Das wäre für Aktionäre aber ein alarmierendes Signal.
Lassen Sie es mich so beantworten: Gespräche mit internationalen Grosskonzernen haben mir gezeigt, dass die Strategie von Facebook komplett falsch ist. Die Plattform entwickelt sich von Social Media zu klassischem Paid Media. Im Werbemarkt geht der Trend aber radikal in die anderen Richtung hin zu Earned Media – Facebook schwimmt also quasi gegen den Strom. Das ist aus Shareholder-Sicht problematisch, ja.

Aktien von Facebook…
… habe ich keine – und würde auch keine kaufen.

Twitter-Aktien?
Nein, Google (lacht). Und bei den reinen Social-Media-Plattformen überzeugt mich LinkedIn schon eher.

Sie haben die Fehler von Facebook aufgezählt: Was macht Twitter besser?
Dort ist der Umgang mit Werbung nachhaltiger und gleichzeitig dezenter. Er basiert darauf, dass einzelne Tweets gefördert werden. Aber nicht so aufdringlich wie bei Facebook, wo mir permanent nicht relevante Werbung angezeigt wird. Das verscheucht einerseits den User – und ist anderseits auch nicht das, was der Werbeauftraggeber will. Zudem hat Twitter beim Thema Mobile die Nase vorn. Auch wenn Facebook aufgeholt hat, ist dieser Erfahrungsschatz wertvoll. Twitter sehe ich als ergänzendes Medium und könnte mir vorstellen, dass die Firma dereinst zu einem Medienunternehmen, beispielsweise zu einem TV-Sender, gehören wird. Das würde völlig neue Werbemöglichkeiten bieten.

Ein weiterer Kritikpunkt: Die Altersstruktur bei Social Media verschiebt sich. Ist das, was bei Anlegern und Analysten zu Sorgenfalten führte, für Werbekunden nicht ein Vorteil, wenn der «Teenie-Touch» weg ist?
Auf jeden Fall. Mark Zuckerberg wollte diesen bei der Facebook-Gründung ja auch gar nie haben und zielte auf Universitäten. Es war nie seine Intention, primär die Jungen anzusprechen. Unterschätzen wir aber auch nicht die Fähigkeit von Facebook und seinen Top-Leuten sich immer wieder neu zu erfinden. Aber die ganze Diskussion ist ohnehin falsch: Man redet immer von Reichweite – aber nicht einmal ein Viertel der Facebook-Nutzer will dort wirklich Marken. Facebook ist primär eine private Plattform und keine für Marken.

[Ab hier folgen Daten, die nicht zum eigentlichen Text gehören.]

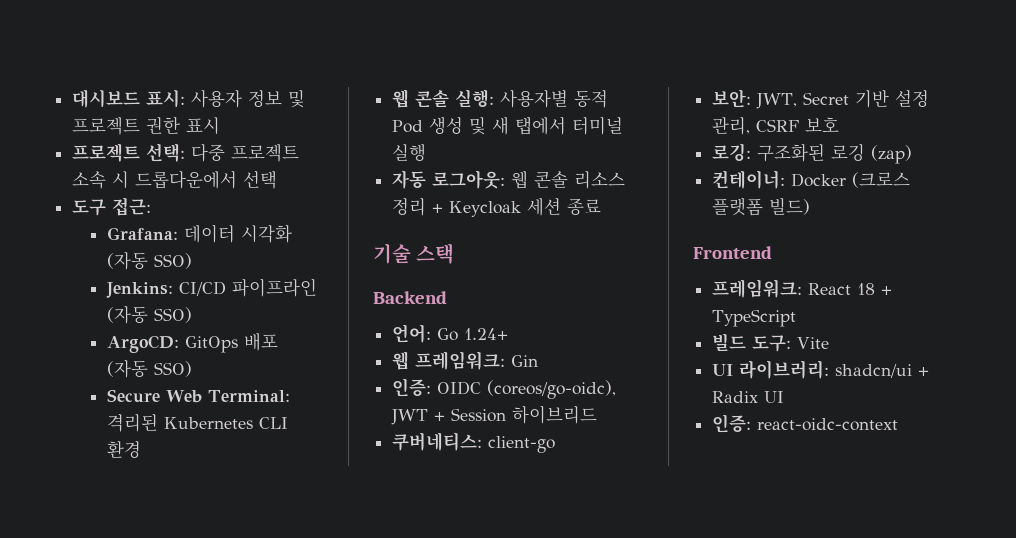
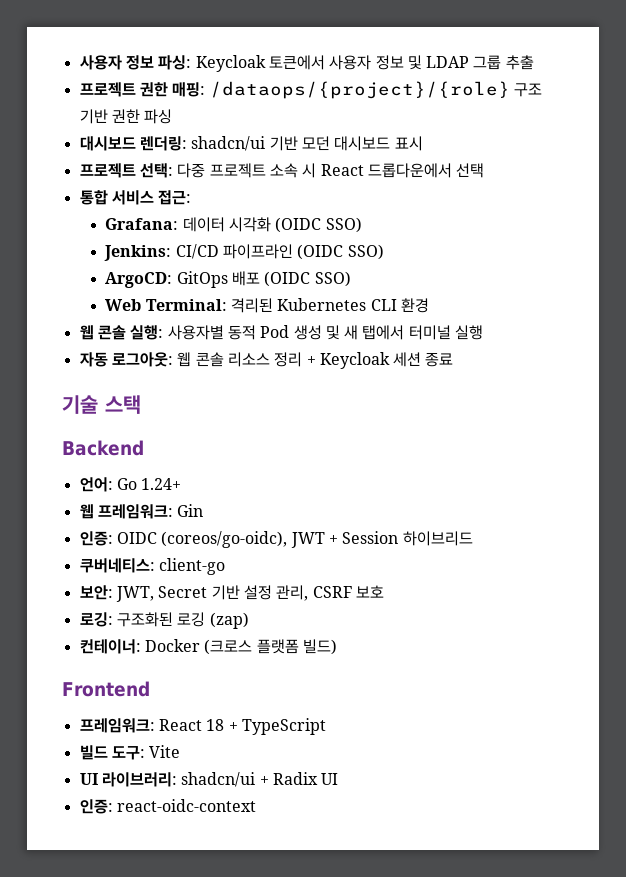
- 대시보드 표시: 사용자 정보 및 프로젝트 권한 표시
+ 사용자 정보 파싱: Keycloak 토큰에서 사용자 정보 및 LDAP 그룹 추출
+ 프로젝트 권한 매핑: /dataops/{project}/{role} 구조 기반 권한 파싱
+ 대시보드 렌더링: shadcn/ui 기반 모던 대시보드 표시
- 프로젝트 선택: 다중 프로젝트 소속 시 드롭다운에서 선택
+ 프로젝트 선택: 다중 프로젝트 소속 시 React 드롭다운에서 선택
- 도구 접근:
+ 통합 서비스 접근:
- Grafana: 데이터 시각화 (자동 SSO)
+ Grafana: 데이터 시각화 (OIDC SSO)
- Jenkins: CI/CD 파이프라인 (자동 SSO)
+ Jenkins: CI/CD 파이프라인 (OIDC SSO)
- ArgoCD: GitOps 배포 (자동 SSO)
- Secure Web Terminal: 격리된 Kubernetes CLI 환경
+ ArgoCD: GitOps 배포 (OIDC SSO)
+ Web Terminal: 격리된 Kubernetes CLI 환경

Trotzdem stürzen sich alle Firmen derzeit auf Facebook.
Ja, das ist eigentlich ein unüberlegter Trend. Es wird in einem ersten Schritt gar nicht geschaut: Welche Plattform passt zu meiner Marke? Facebook kann natürlich ein Teil der Strategie sein, mehr aber auch nicht. Nur schon auf Grund des Klumpenrisikos und des Investitionsschutzes.

Diejenigen Marken, die jetzt nicht auf Facebook sind, klopfen sich also auf die Schulter und bilanzieren: Viel Geld gespart!
Falsch gerechnet. Sie unterschätzen, dass sie nicht aus dem bisherigen Prozess gelernt haben, wie zeitgemässes Marketing funktioniert. Ob diese Firmen jemals den Rückstand aufholen werden?

Geben Sie die Antwort.
Wenn, dann nur mit teuren Investitionen.

Wohin geht die Social-Media-Reise?
Für Nutzer hin zu persönlicher Kommunikation wie Whatsapp & Co. – und hin zu öffentlichen Nischenplattformen. Aus Werbesicht ist das indirekte Interagieren mit Zielgruppen durch sogenannte «Influencer» zentral. Beauty-Marken erreichen häufig effizienter Konsumenten über einflussreiche Youtube-User, die ihre Produkte testen, als über die klassische Werbung wie beispielsweise TV.

* Mike Schwede ist digitaler Stratege, doziert an der FHNW, Somexcloud und der ZHAW und testet neue Interaktionsmöglichkeiten zwischen Konsumenten und Marken mit seinem Startup Cooala.